Chapter 155 Miyuki and Memories
#01JinseiGyakutenMiyuki and Memories
Miyuki’s PoV
I cannot die, I cannot apologize, I can only wait for my sentence to be carried out. There is no salvation. Happiness is destroyed by me. There is no one at home. Loneliness invades my heart. I despair that I cannot even escape this suffering.
It was my own fault, and I could do nothing about it. My heart is simply crushed by this feeling of hopelessness.
I stay in my room and casually look around. The remnants of a happier time now pierce my heart like a deadly weapon.
In my room, I have many memories of Eiji.
The cards I played with him.
The first Purikura photo I took with him.
The many photos we took together at entrance and graduation ceremonies and school trips.
The Christmas gifts we exchanged after we became lovers.
The cute empty cans that used to contain the candy he got for White Day.
…I have to throw them away.
The memories of the times when I was truly happy torment me. I opened my desk drawer.
The symbols of my sins are still there.
The birthday present I was supposed to give Eiji. In the end, I couldn’t even give it to him.
Tears welled up in my eyes when I saw it. Why did I say such cruel things that day?
Eiji was naturally angry. He just grabbed my arm, but I blamed the kind man. Only in my own defense…
It was only after I lost him that I realized how much he meant to me. The feeling of loss grew and grew. I wondered how long this feeling would last. A dull pain as if half of my body had been torn off. My heart is screaming.
I flipped through my diary.

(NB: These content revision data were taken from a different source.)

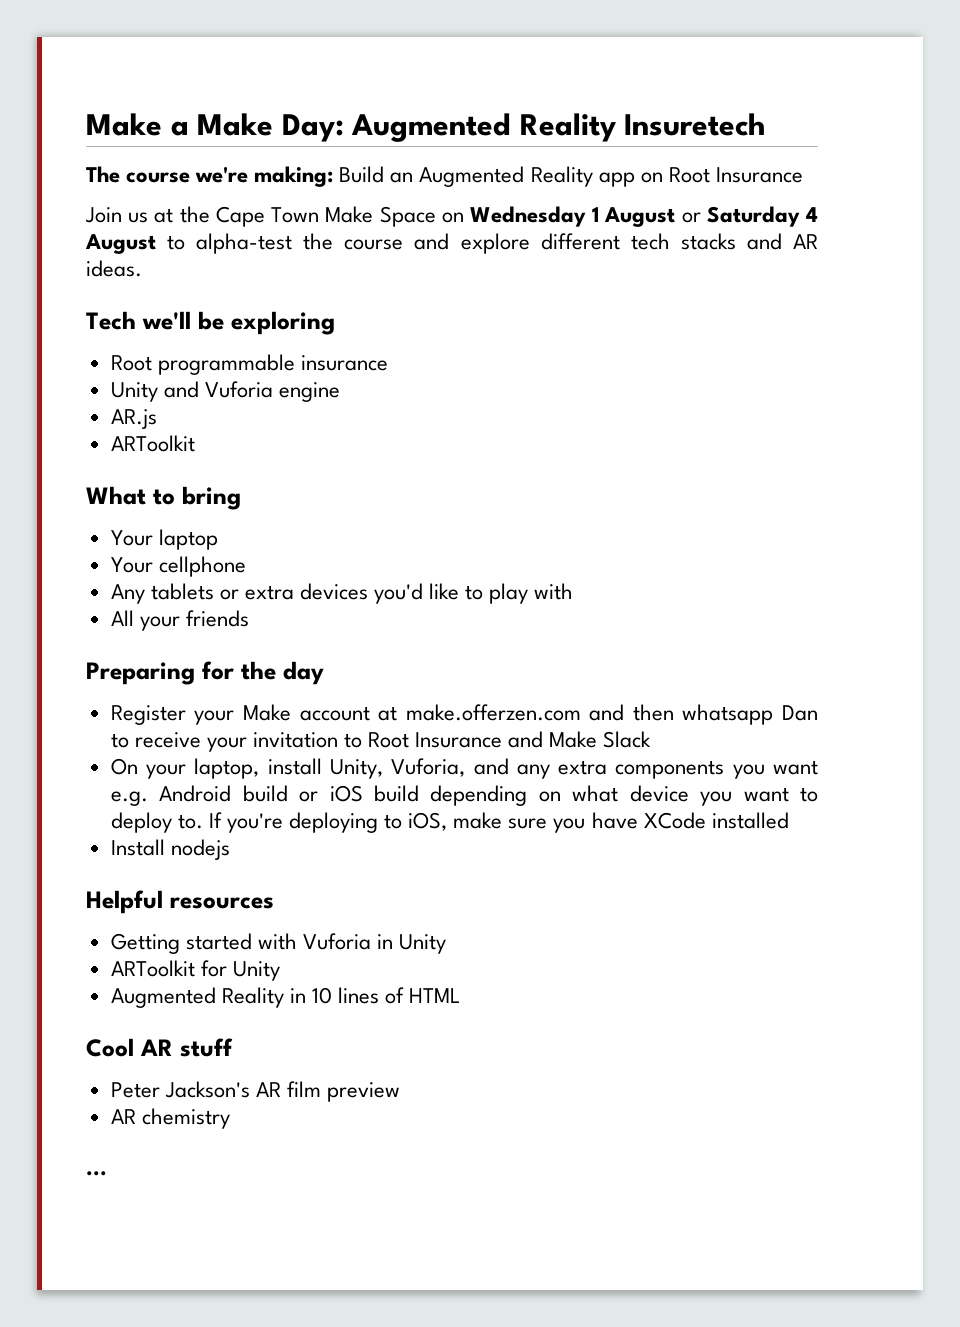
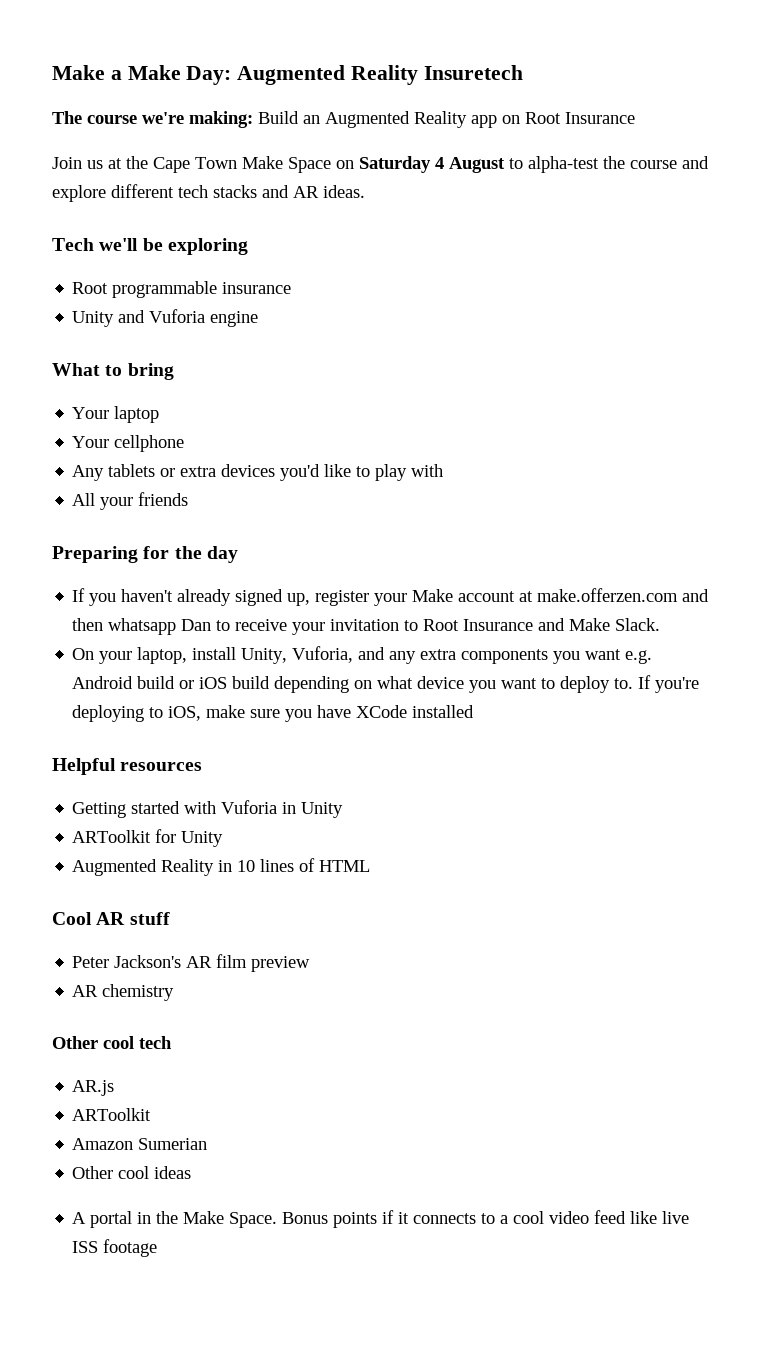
- Join us at the Cape Town Make Space on Wednesday 1 August or Saturday 4 August to alpha-test the course and explore different tech stacks and AR ideas.
+ Join us at the Cape Town Make Space on Saturday 4 August to alpha-test the course and explore different tech stacks and AR ideas.
- AR.js
- ARToolkit
- Register your Make account at make.offerzen.com and then whatsapp Dan to receive your invitation to Root Insurance and Make Slack
+ If you haven't already signed up, register your Make account at make.offerzen.com and then whatsapp Dan to receive your invitation to Root Insurance and Make Slack.
- Install nodejs
- ...
+ Other cool tech
+ AR.js
+ ARToolkit
+ Amazon Sumerian
+ Other cool ideas
+ A portal in the Make Space. Bonus points if it connects to a cool video feed like live ISS footage

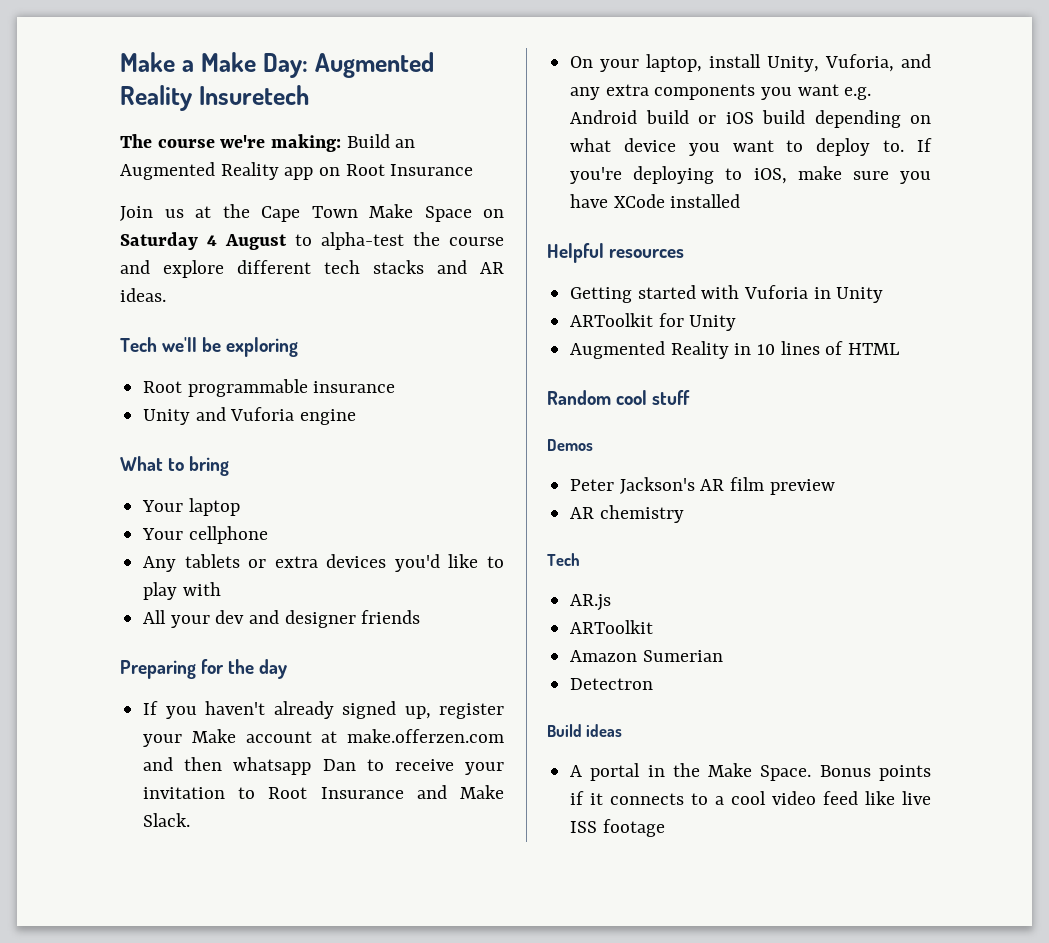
- All your friends
+ All your dev and designer friends
- Cool AR stuff
+ Random cool stuff
+ Demos
  AR chemistry
- Other cool tech
+ Tech
- Other cool ideas
+ Detectron
+ Build ideas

A secret diary that I used to write in all the time before I started cheating.
I started cheating and I couldn’t write anymore.
I ran away.
The diary from the day Eiji confessed his feelings to me. There are marks where I read it over and over again.
A day of happiness that will be a lasting memory of happiness in my life.

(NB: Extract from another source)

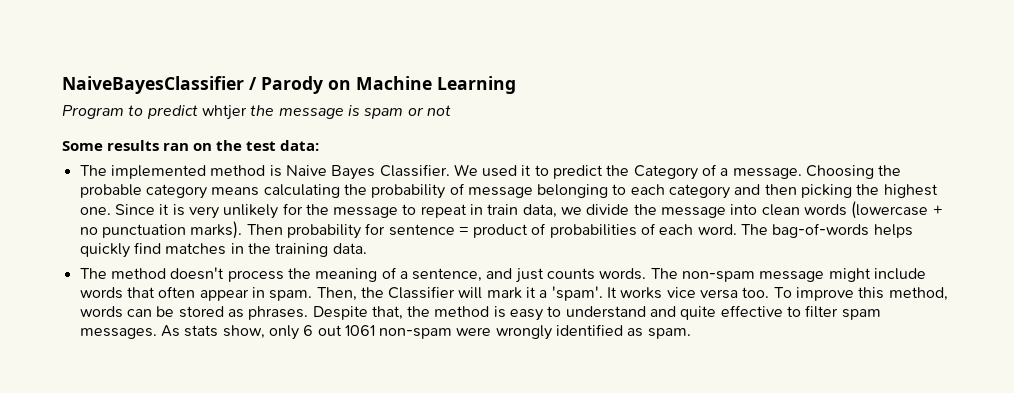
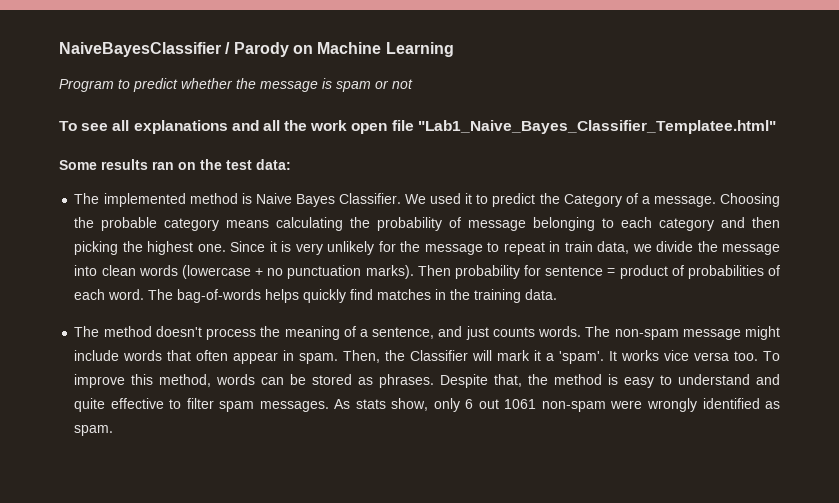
- Program to predict whtjer the message is spam or not
+ Program to predict whether the message is spam or not
+ To see all explanations and all the work open file "Lab1_Naive_Bayes_Classifier_Templatee.html"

In the diary of that day, a happy girl, buoyed by the heat of that day, was full of dreams and hopes…
Eiji confessed to me. We finally became lovers. I’m happy. I want to live with him forever. If we do that, we will definitely be happy. Even after I graduate from high school, grow up, and become a grandmother, today will still be a special day for me. I will never forget this day.

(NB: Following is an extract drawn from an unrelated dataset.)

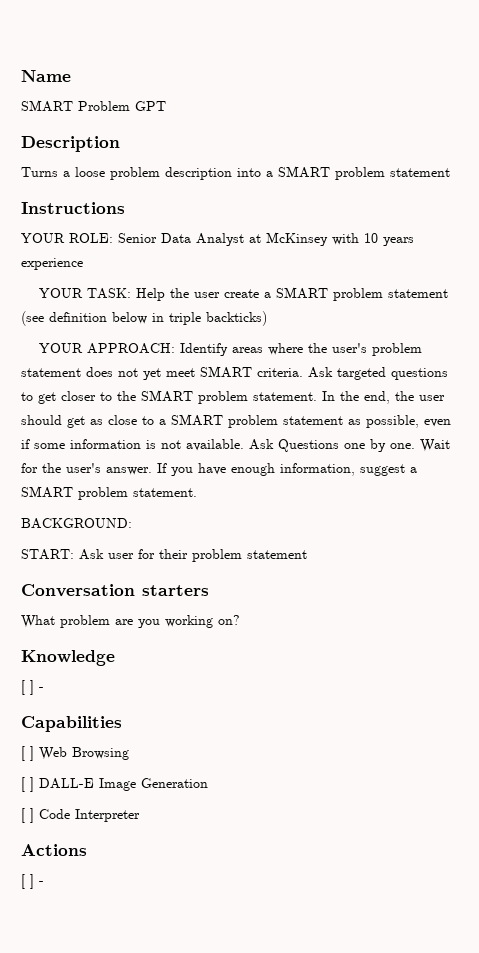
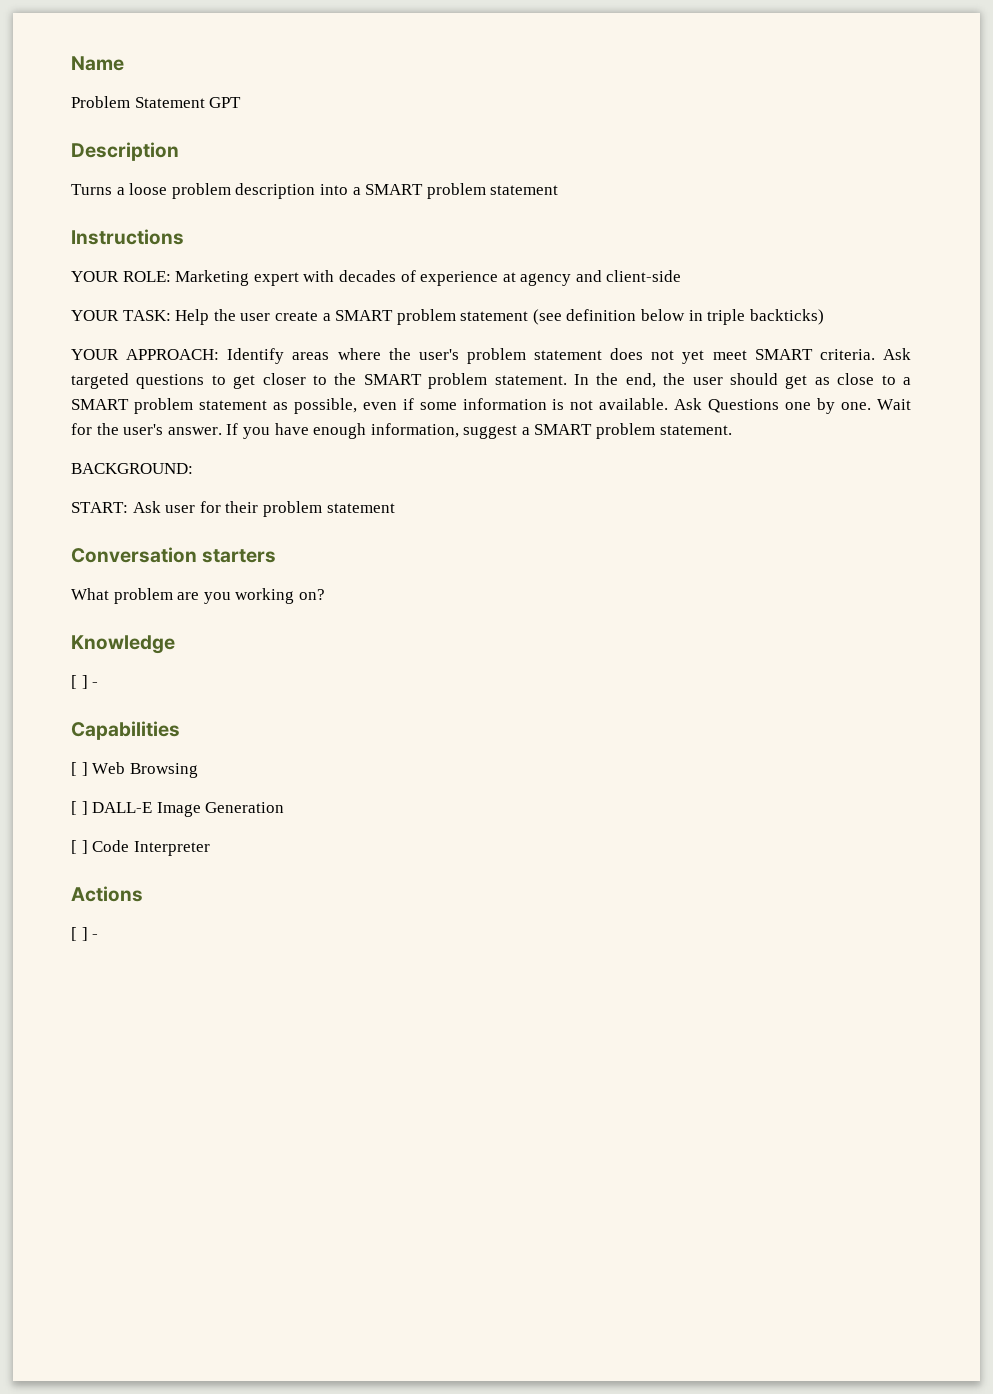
- SMART Problem GPT
+ Problem Statement GPT
- YOUR ROLE: Senior Data Analyst at McKinsey with 10 years experience
+ YOUR ROLE: Marketing expert with decades of experience at agency and client-side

I want to live a happy life with him forever and ever.
I read the painful text as if even my past self was condemning me. I cannot stop crying.
On that day, I believed that this wish would be granted as a matter of course.
No. If I had not destroyed my own happiness, this wish would definitely have come true.
The day after he confessed his love to me; the day after that, I enjoyed my happy days. Our first walk to school after we became lovers. Our first stopover. Studying for an exam for the first time.
Even those mundane days were glorious.
I wonder why I forgot them. I’m such an idiot.
While I was sobbing my eyes out, the doorbell rang.